“You have undertaken a great enterprise. It was, without a doubt, a miraculous piece of fortune which brought the Englishman, Dominey, to your camp just at the moment when you received your orders from headquarters. Your self-conceived plan has met with every encouragement from us. You will be placed in a unique position to achieve your final purpose. Now mark my words and do not misunderstand me. The very keynote of our progress is ruthlessness. To take even a single step forward towards the achievement of that purpose is worth the sacrifice of all the scruples and delicacies conceivable. But when a certain course of action is without profit to our purpose, I see ugliness in it. It distresses me.”
“What the devil do you mean?” Dominey demanded.
“I sleep with one ear open,” Seaman replied.
“Well?”
“I saw you leave your room early this morning,” Seaman continued, “carrying Lady Dominey in your arms.”
There were little streaks of pallor underneath the tan in Dominey’s face. His eyes were like glittering metal. It was only when he had breathed once or twice quickly that he could command his voice.
“What concern is this of yours?” he demanded.
Seaman gripped his companion’s arm.
“Look here,” he said, “we are too closely allied for bluff. I am here to help you fill the shoes of another man, so far as regards his estates, his position, and character, which, by the by, you are rehabilitating. I will go further. I will admit that it is not my concern to interfere in any ordinary amour you might undertake, but—I shall tell you this, my friend, to your face—that to deceive a lady of weak intellect, however beautiful, to make use of your position as her supposed husband, is not, save in the vital interests of his country, the action of a Prussian nobleman.”

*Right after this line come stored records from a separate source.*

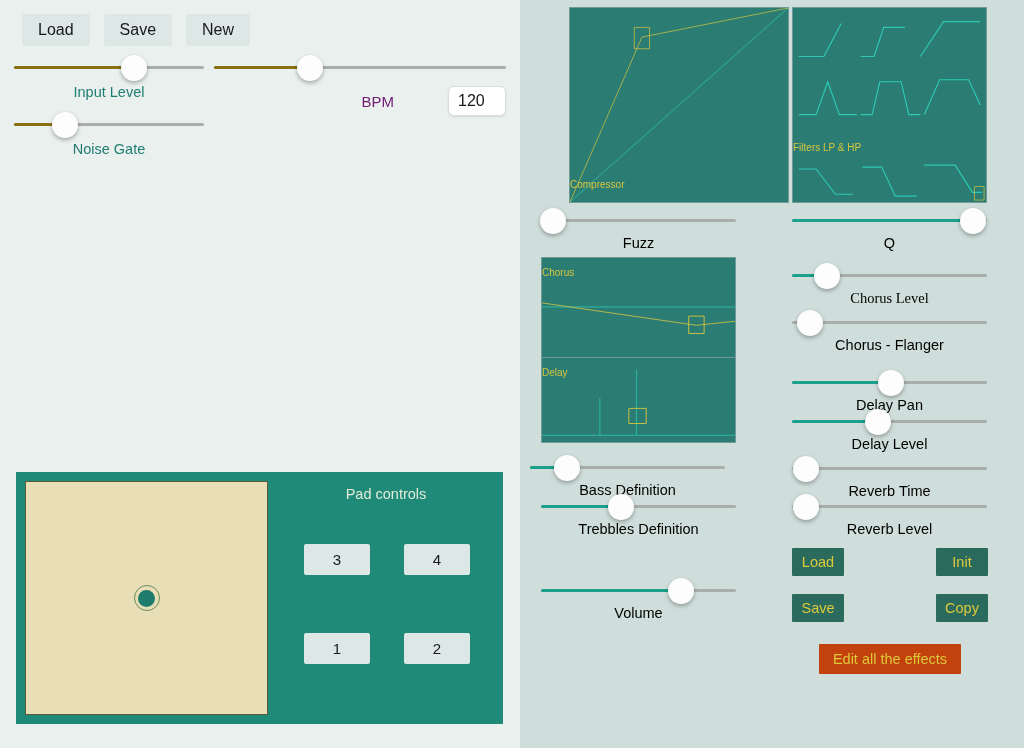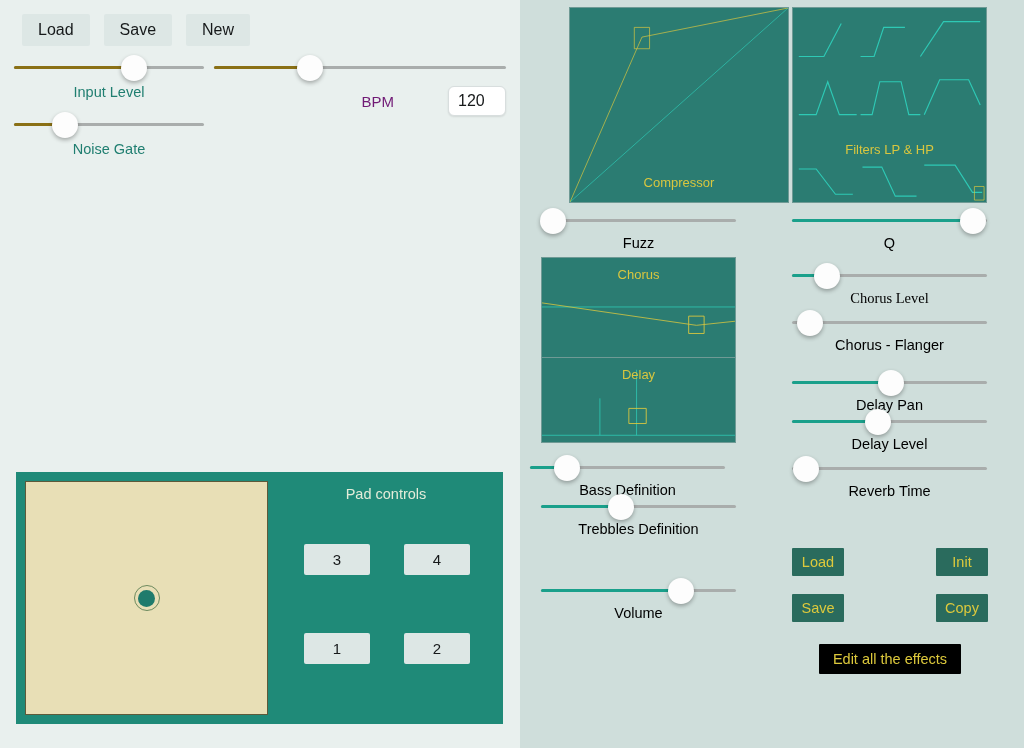--- a/index.html
+++ b/index.html
@@ -141,8 +141,8 @@
   }
   .viz .viz-title {
     position: absolute; left: 0; right: 0;
-    text-align: center; color: #d8c63f;
-    font-size: 13px; pointer-events: none;
+    color: #d8c63f;
+    font-size: 10px; pointer-events: none;
   }
   .viz svg { position: absolute; inset: 0; width: 100%; height: 100%; }
 

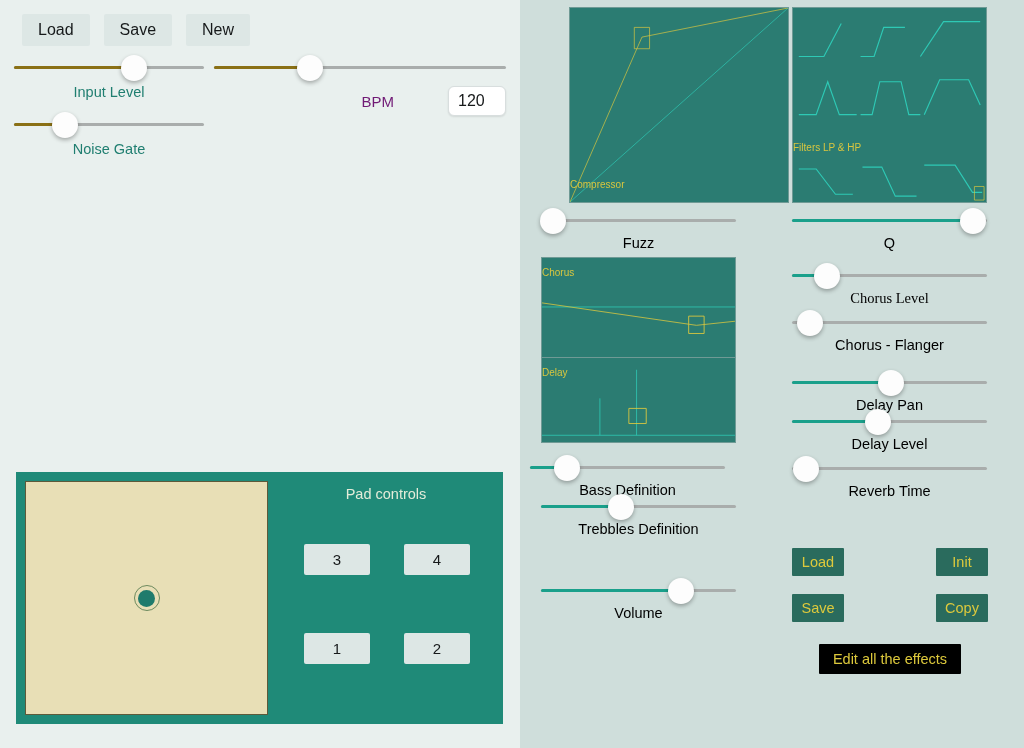--- a/index.html
+++ b/index.html
@@ -390,6 +390,14 @@
     <div class="lbl-gold">Reverb Time</div>
   </div>
 
+  <div class="sl-block" id="reverb-level-block">
+    <div class="slider nofill">
+      <div class="track"></div>
+
+      <div class="knob" style="left: 7%;"></div>
+    </div>
+    <div class="lbl-gold">Reverb Level</div>
+  </div>
 
   <div id="effect-buttons">
     <div id="eff-row-1">

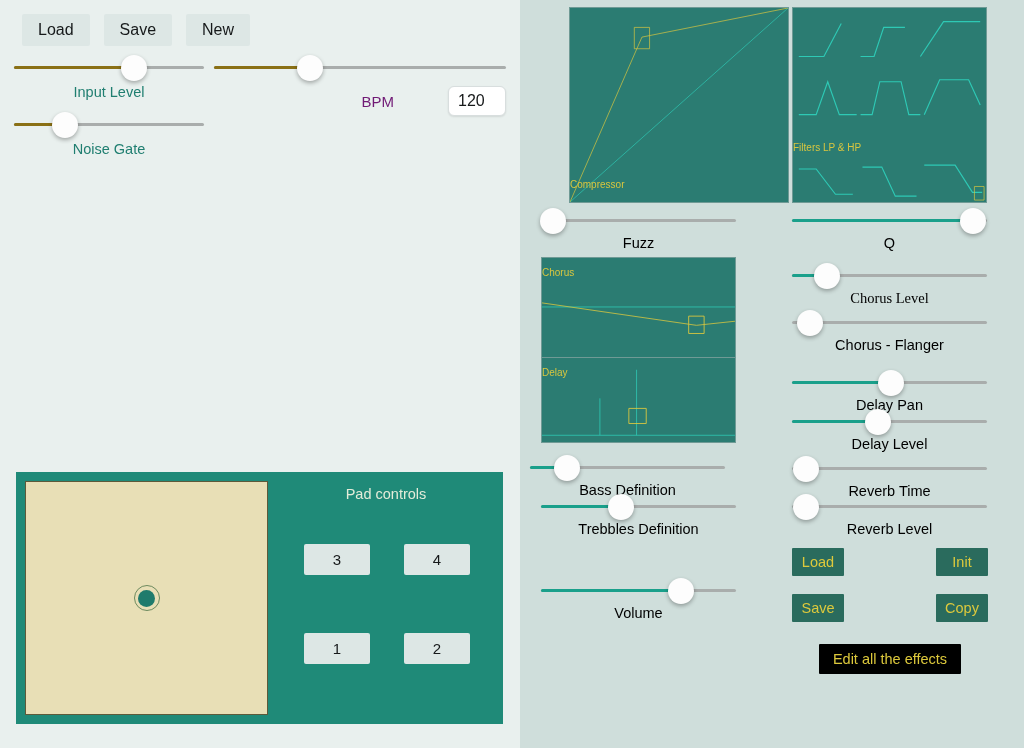--- a/index.html
+++ b/index.html
@@ -186,7 +186,7 @@
   #eff-row-2 { margin-top: 18px; }
   #edit-all-btn {
     display: block; margin: 22px auto 0;
-    background: #000000; border: none;
+    background: #c2410c; border: none;
     color: #ddc93c; font-size: 14.5px;
     font-family: "Liberation Sans", sans-serif;
     padding: 7px 14px; border-radius: 1px; cursor: pointer;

Dominey’s passion seemed to have burned itself out without expression. He showed not the slightest resentment at his companion’s words.
“Have no fear, Seaman,” he enjoined him. “The situation is delicate, but I can deal with it as a man of honour.”
“You relieve me,” Seaman confessed. “You must admit that the spectacle of last night was calculated to inspire me with uneasiness.”
“I respect you for your plain words,” Dominey declared. “The fact is, that Lady Dominey was frightened of the storm last night and found her way into my room. You may be sure that I treated her with all the respect and sympathy which our positions demanded.”
“Lady Dominey,” Seaman remarked meditatively, “seems to be curiously falsifying certain predictions.”
“In what way?”
“The common impression in the neighbourhood here is that she is a maniac chiefly upon one subject—her detestation of you. She has been known to take an oath that you should die if you slept in this house again. You naturally, being a brave man, ignored all this, yet in the morning after your first night here there was blood upon your night clothes.”